Your answer must contain each line of the listing in which "setup" appears, copied in full.
▼
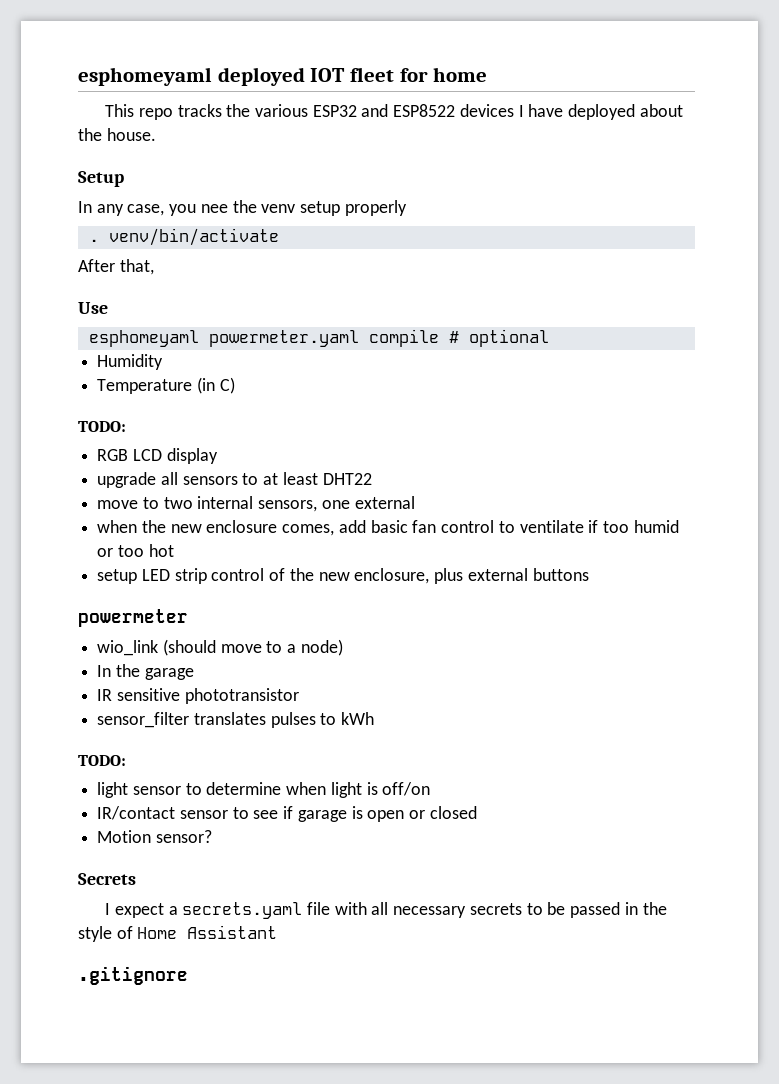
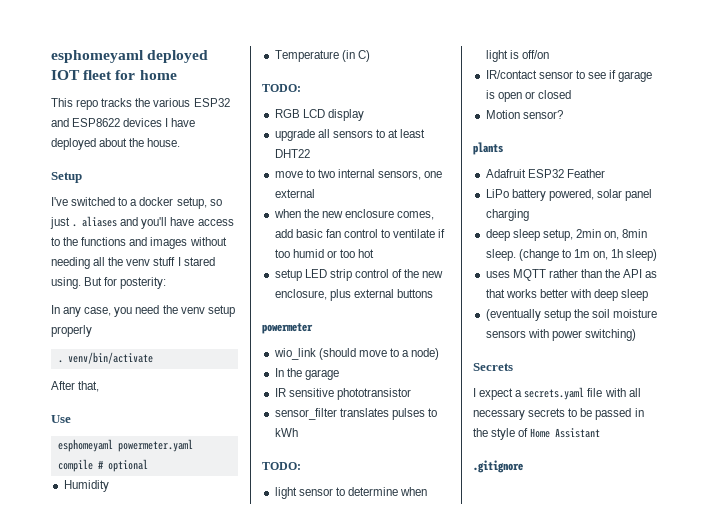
[393,104,456,117] ESP8522 -> [72,118,121,127] ESP8622
(124, 179) none -> [51,197,222,209] [50,216,234,229] [51,237,227,249] [51,257,215,269] [51,277,167,289] // I've switched to a docker setup, so just . aliases and you'll have access to the functions and images without needing all the venv stuff I stared using. But for posterity:
[200,204,228,213] nee -> [135,305,160,314] need
(212, 836) none -> [473,142,503,155] [485,169,605,178] [485,189,653,201] [485,209,529,221] [485,229,648,241] [485,249,658,261] [485,269,658,281] [485,289,649,301] [485,309,658,321] [485,329,636,341] // plants // Adafruit ESP32 Feather // LiPo battery powered, solar panel charging // deep sleep setup, 2min on, 8min sleep. (change to 1m on, 1h sleep) // uses MQTT rather than the API as that works better with deep sleep // (eventually setup the soil moisture sensors with power switching)

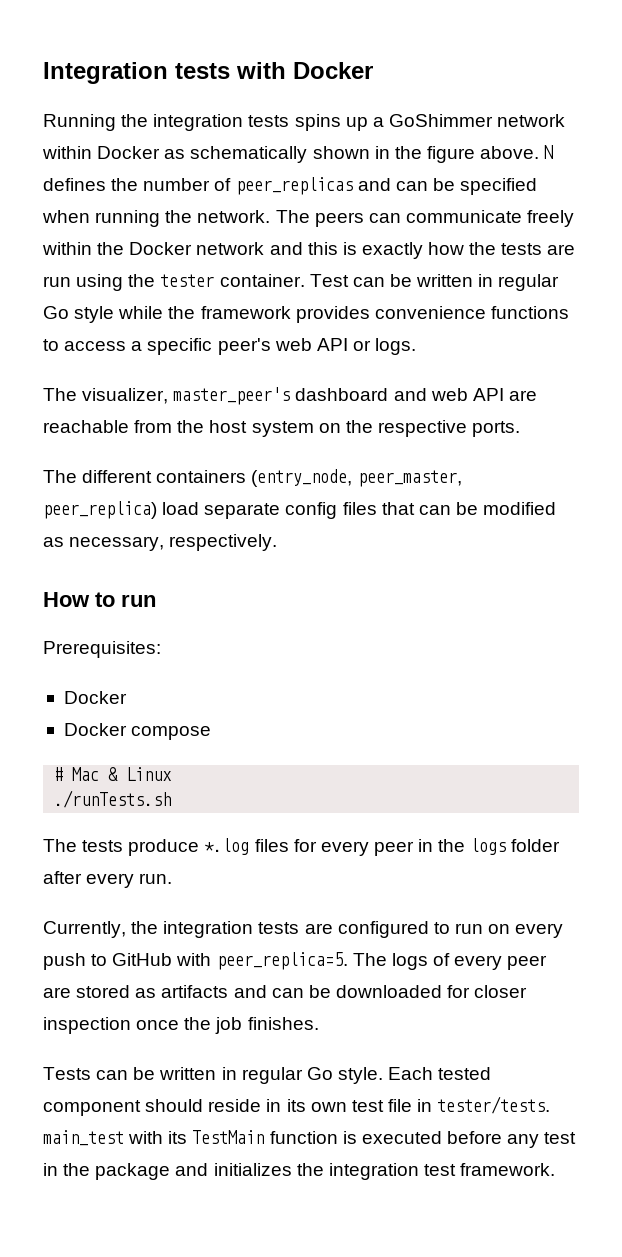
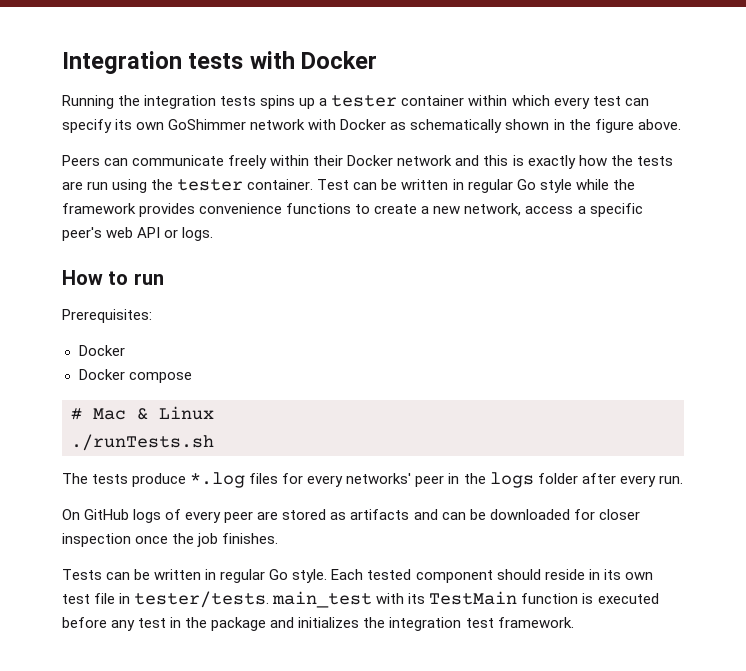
(384, 122) none -> [331,95,649,109] [62,119,165,133] tester container within which every test can specify its own
[42,146,92,159] within -> [308,119,337,130] with
[544,145,554,159] [43,177,538,195] [42,210,364,227] N defines the number of peer_replicas and can be specified when running the network. The peers -> [62,155,100,166] // Peers
[97,242,125,255] the -> [313,155,344,166] their
(59, 345) none -> [374,203,522,216] create a new network,
[43,387,537,405] [43,420,521,437] [43,469,462,487] [43,501,557,519] [43,534,278,551] // The visualizer, master_peer's dashboard and web API are reachable from the host system on the respective ports. // The different containers (entry_node, peer_master, peer_replica) load separate config files that can be modified as necessary, respectively. -> (214, 234) none
(369, 848) none -> [346,473,412,484] networks'
[43,921,564,938] [43,952,387,970] Currently, the integration tests are configured to run on every push to GitHub with peer_replica=5. The -> [62,509,130,520] On GitHub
▲
§ **Written response**:
(124, 179) none -> [51,197,222,209] [50,216,234,229] [51,237,227,249] [51,257,215,269] [51,277,167,289] // I've switched to a docker setup, so just . aliases and you'll have access to the functions and images without needing all the venv stuff I stared using. But for posterity:
(212, 836) none -> [473,142,503,155] [485,169,605,178] [485,189,653,201] [485,209,529,221] [485,229,648,241] [485,249,658,261] [485,269,658,281] [485,289,649,301] [485,309,658,321] [485,329,636,341] // plants // Adafruit ESP32 Feather // LiPo battery powered, solar panel charging // deep sleep setup, 2min on, 8min sleep. (change to 1m on, 1h sleep) // uses MQTT rather than the API as that works better with deep sleep // (eventually setup the soil moisture sensors with power switching)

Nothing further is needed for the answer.